LAM/MPI logo

LAM/MPI General User's Mailing List Archives

  |   Home   |   Download   |   Documentation   |   FAQ   |   all just in this list

From: Jeff Squyres (jsquyres_at_[hidden])
Date: 2007-01-12 17:01:06


Can you try upgrading to LAM/MPI 7.1.2? There was at least one fix
that may help the situation.

On Jan 12, 2007, at 9:48 AM, Jeho Park wrote:

> Hi
>
> http://lam-mpi.miscellaneousmirror.org/MailArchives/lam/
> 2003/03/5608.php
> Has the _known_ issue been solved yet?
>
> I am in the same situation with Karl in
> http://lam-mpi.miscellaneousmirror.org/MailArchives/lam/2003/03/
> 5606.php. The "Too many open files in system" error occurred when many
> ( > 20) mpiruns were interrupted and killed, _and_ when many mpirun
> processes were running at the same time especially.
>
> Once the error occurs, mpirun command no longer works on the node. It
> just complains the open file and exits.

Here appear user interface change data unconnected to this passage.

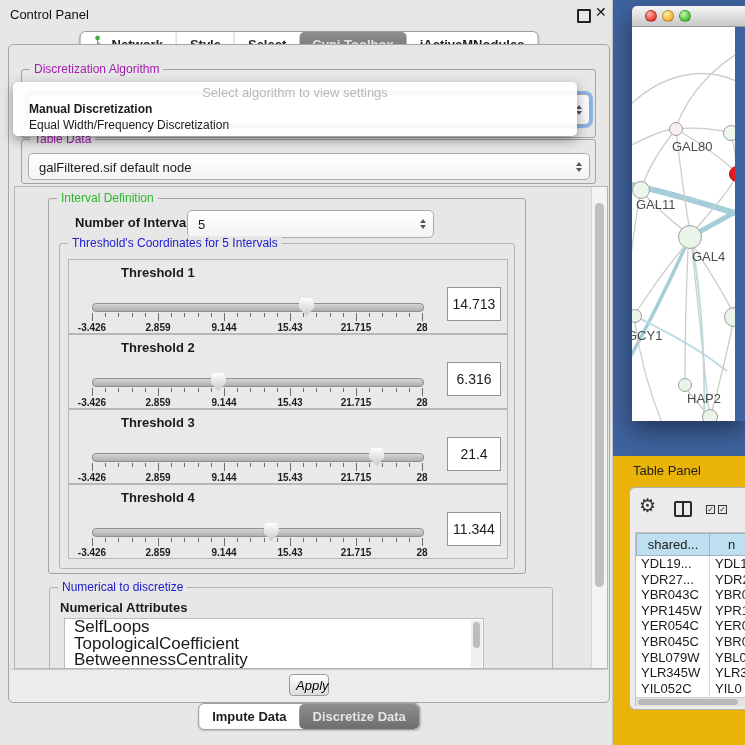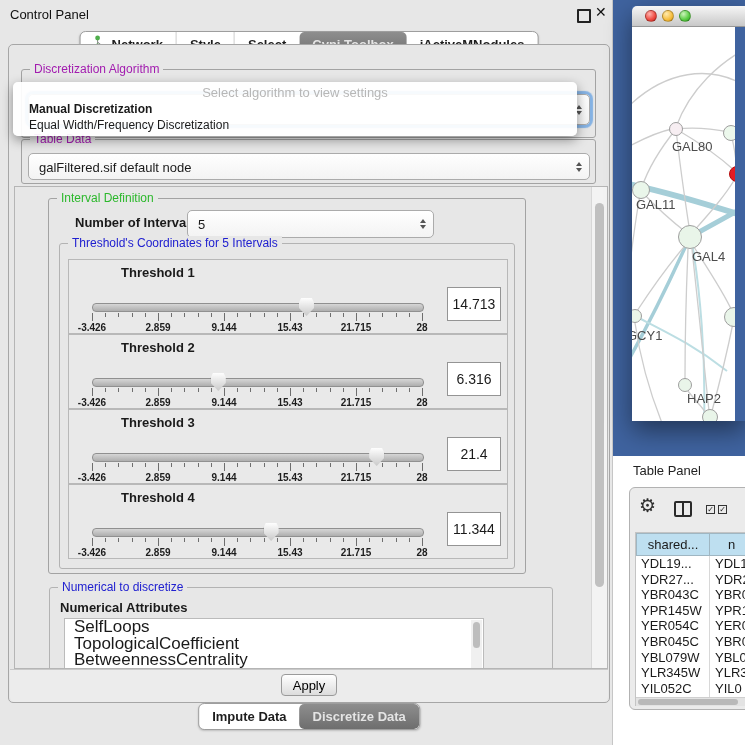"Table Panel" #table-region { background: #ffffff -> #eab308 }
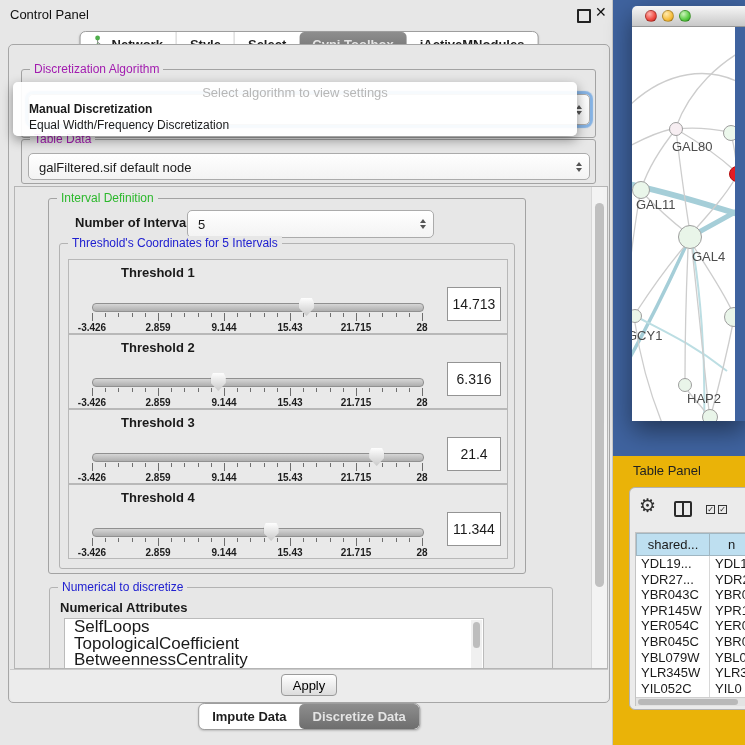"Apply" #apply-btn { font-style: none -> italic; width: 56px -> 40px }
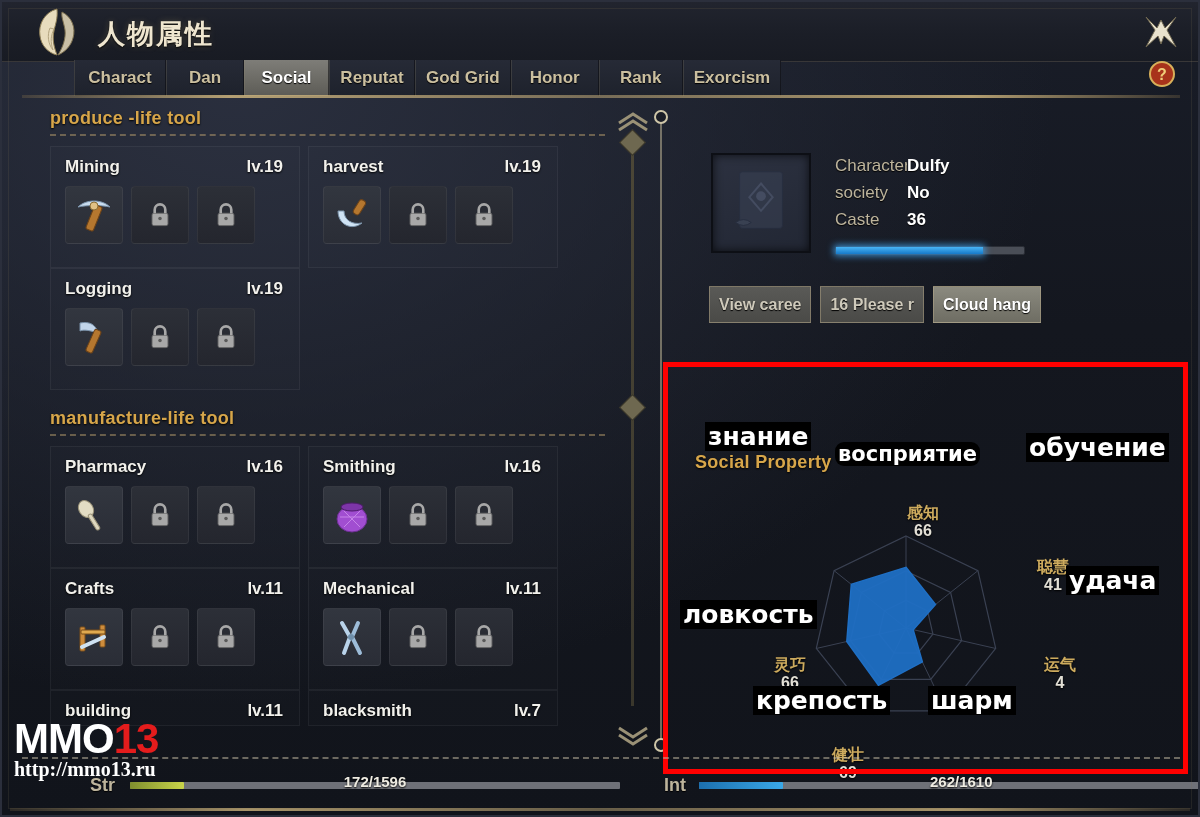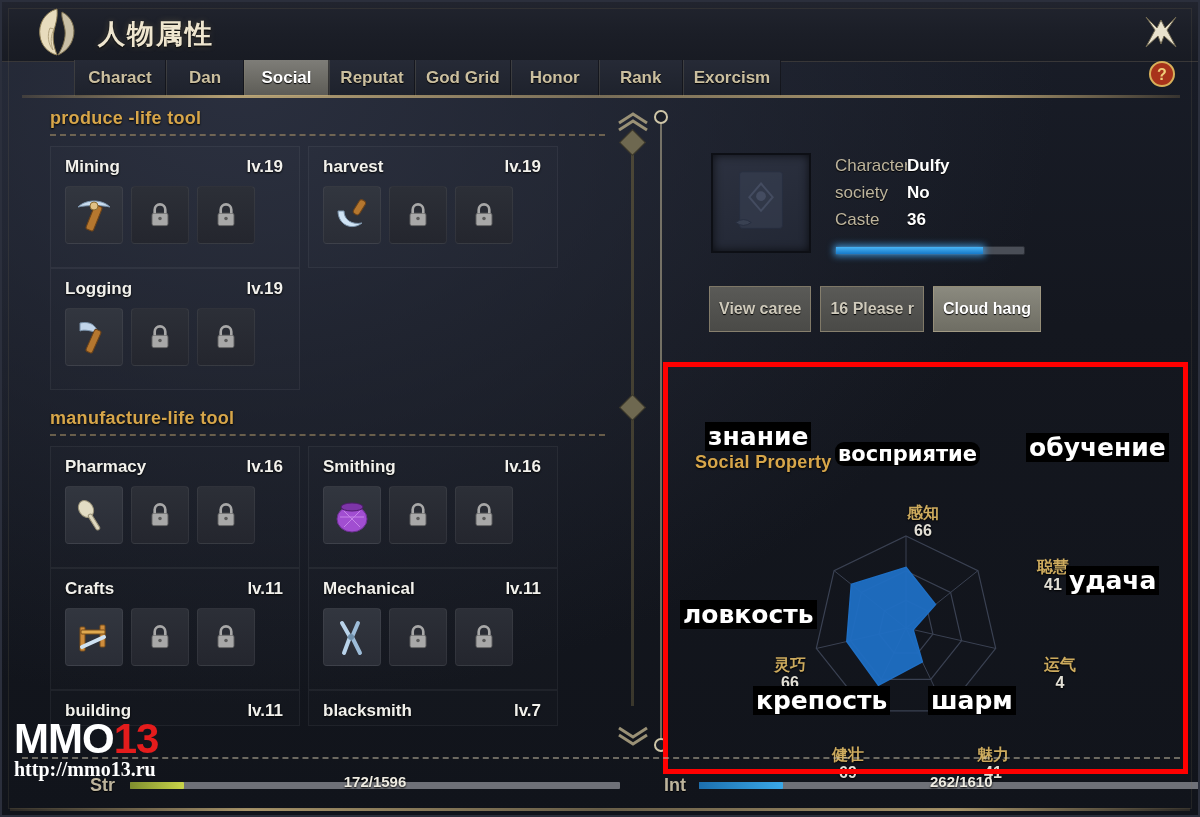"View caree" .gbtn { height: 46px -> 37px }
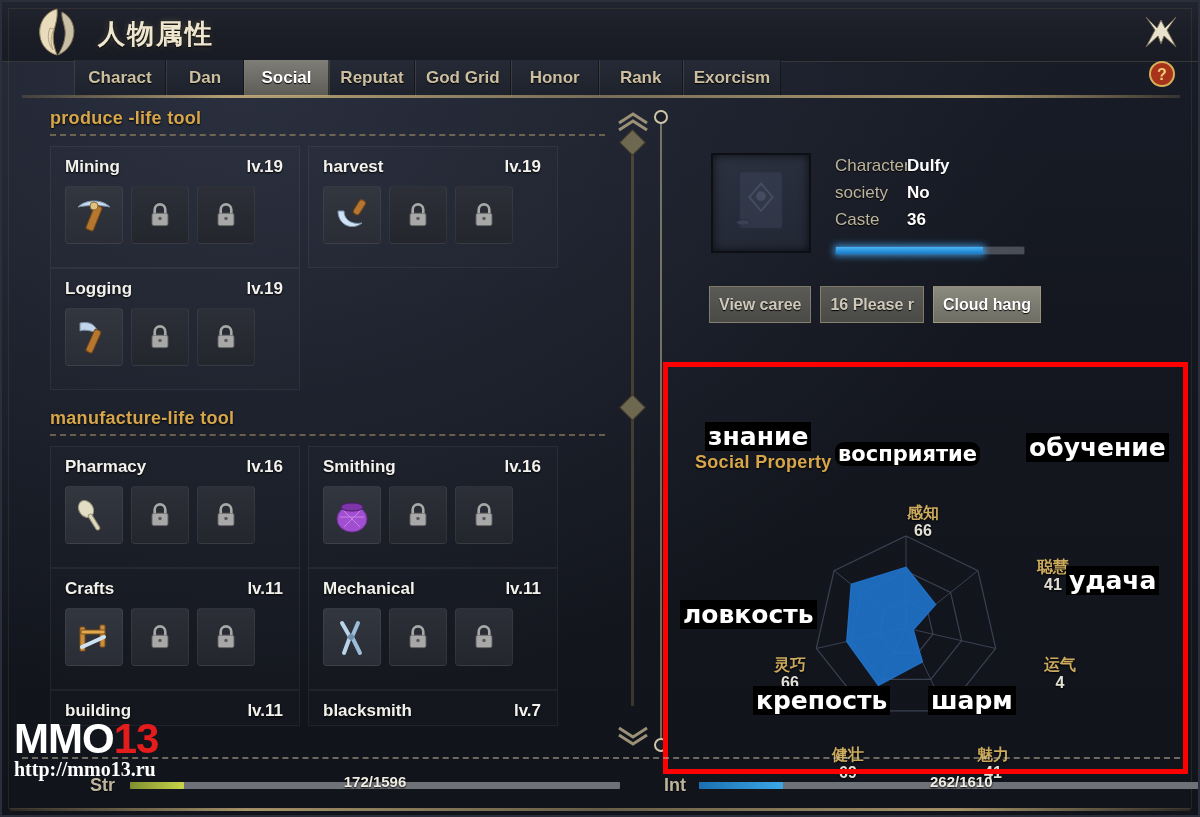"魅力" div.axis-label { html: <div> <span>魅力</span> <span>41</span> </div> -> none }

Sometimes the error causes the
> node hanged so that no ssh session can be established for lamclean
> command.
>
> My config is
> linux CentOS (kernel 2.4.21) and LAM/MPI 7.1.1
>
> my laminfo gives
> =============/ snip /====================
> $ laminfo
> LAM/MPI: 7.1.1
> Prefix: /usr
> Architecture: i686-redhat-linux-gnu
> Configured by: cmc
> Configured on: Thu Apr 14 12:56:01 PDT 2005
> Configure host: vosill.math.hmc.edu
> Memory manager: ptmalloc2
> C bindings: yes
> C++ bindings: yes
> Fortran bindings: yes
> C compiler: gcc
> C++ compiler: g++
> Fortran compiler: g77
> Fortran symbols: double_underscore
> C profiling: yes
> C++ profiling: yes
> Fortran profiling: yes
> C++ exceptions: no
> Thread support: yes
> ROMIO support: yes
> IMPI support: no
> Debug support: no
> Purify clean: no
> SSI boot: globus (API v1.1, Module v0.6)
> SSI boot: rsh (API v1.1, Module v1.1)
> SSI boot: slurm (API v1.1, Module v1.0)
> SSI coll: lam_basic (API v1.1, Module v7.1)
> SSI coll: shmem (API v1.1, Module v1.0)
> SSI coll: smp (API v1.1, Module v1.2)
> SSI rpi: crtcp (API v1.1, Module v1.1)
> SSI rpi: lamd (API v1.0, Module v7.1)
> SSI rpi: sysv (API v1.0, Module v7.1)
> SSI rpi: tcp (API v1.0, Module v7.1)
> SSI rpi: usysv (API v1.0, Module v7.1)
> SSI cr: self (API v1.0, Module v1.0)
> ================/ snip /====================
>
> Would there be a workaround other than re-lamboot or lamclean?
>
> Thanks in advance.
>
> Jeho
>
> _______________________________________________
> This list is archived at http://www.lam-mpi.org/MailArchives/lam/

-- 
Jeff Squyres
Server Virtualization Business Unit
Cisco Systems